G. Any person 14 years of age or older who makes or causes to be made a report of adult abuse, neglect, or exploitation that he knows to be false shall be guilty of a Class 4 misdemeanor. Any subsequent conviction of this provision shall be a Class 2 misdemeanor.

H. Any person who fails to make a required report or notification pursuant to subsection A shall be subject to a civil penalty of not more than $500 for the first failure and not less than $100 nor more than $1,000 for any subsequent failures. Civil penalties under subdivision A 7 shall be determined by a court of competent jurisdiction, in its discretion. All other civil penalties under this section shall be determined by the Commissioner or his designee. The Board shall establish by regulation a process for imposing and collecting civil penalties, and a process for appeal of the imposition of such penalty pursuant to § 2.2-4026 of the Administrative Process Act.

I. Any mandated reporter who has reasonable cause to suspect that an adult died as a result of abuse or neglect shall immediately report such suspicion to the appropriate medical examiner and to the appropriate law-enforcement agency, notwithstanding the existence of a death certificate signed by a licensed physician. The medical examiner and the law-enforcement agency shall receive the report and determine if an investigation is warranted. The medical examiner may order an autopsy. If an autopsy is conducted, the medical examiner shall report the findings to law enforcement, as appropriate, and to the local department or to the adult protective services hotline.

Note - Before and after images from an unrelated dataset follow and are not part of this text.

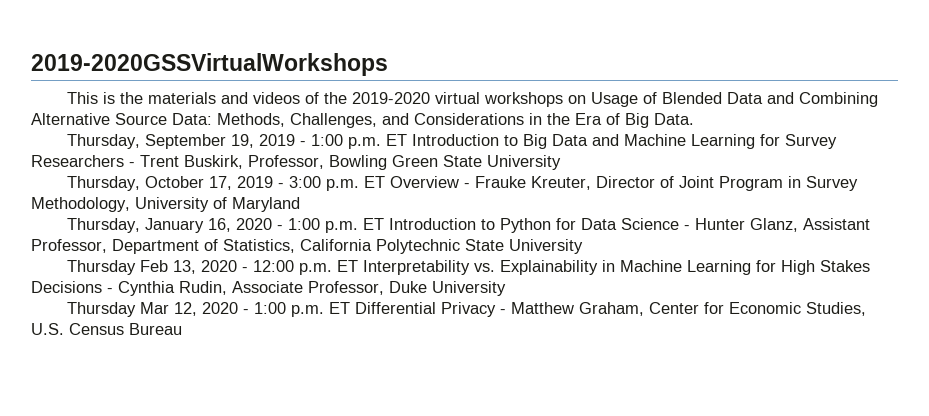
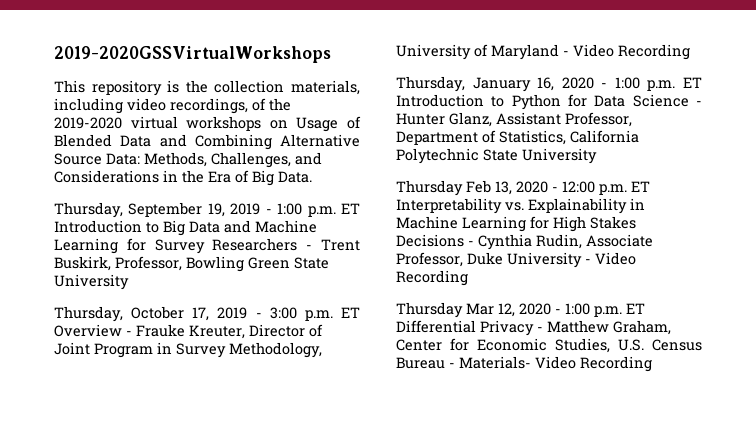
(99, 98) none -> [91,80,162,96] repository
[148,92,301,104] materials and videos -> [214,80,360,95] [54,98,248,114] collection materials, including video recordings,
(300, 204) none -> [563,44,690,60] - Video Recording
(506, 288) none -> [585,252,636,265] [396,270,468,286] - Video Recording
(182, 329) none -> [449,356,652,372] - Materials- Video Recording

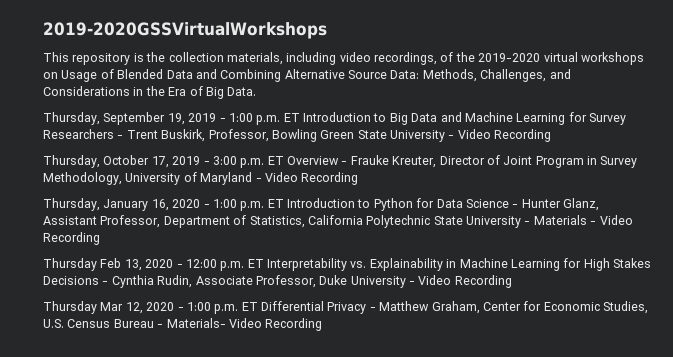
(129, 282) none -> [448,129,552,142] - Video Recording
(597, 156) none -> [524,215,633,225] [43,232,100,245] - Materials - Video Recording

J. No person or entity shall be obligated to report any matter if the person or entity has actual knowledge that the same matter has already been reported to the local department or to the adult protective services hotline.

K. All law-enforcement departments and other state and local departments, agencies, authorities and institutions shall cooperate with each adult protective services worker of a local department in the detection, investigation and prevention of adult abuse, neglect and exploitation.

2.  That §§ 32.1-111.1 through 32.1-116.3 of the Code of Virginia are repealed.

3.  That as of July 1, 2008, the Department of Emergency Medical Services shall be deemed successor in interest to the Office of Emergency Services within the Department of Health to the extent that this act transfers powers and duties. All right, title, and interest in and to any real or tangible personal property vested in the Office of Emergency Services within the Department of Health shall be transferred to and taken as standing in the name of the Department of Emergency Medical Services.

4.  That the Governor may transfer an appropriation or any portion thereof within a state agency established, abolished, or otherwise affected by the provisions of this act, or from one such agency to another, to support the changes in organization or responsibility resulting from or required by the provisions of this act.

5.  That all rules and regulations adopted by the Office of Emergency Services or the Department of Health that are in effect as of July 1, 2008 and that pertain to the subject of this act, shall remain in full force and effect until altered, amended, or rescinded by the Department of Emergency Medical Services.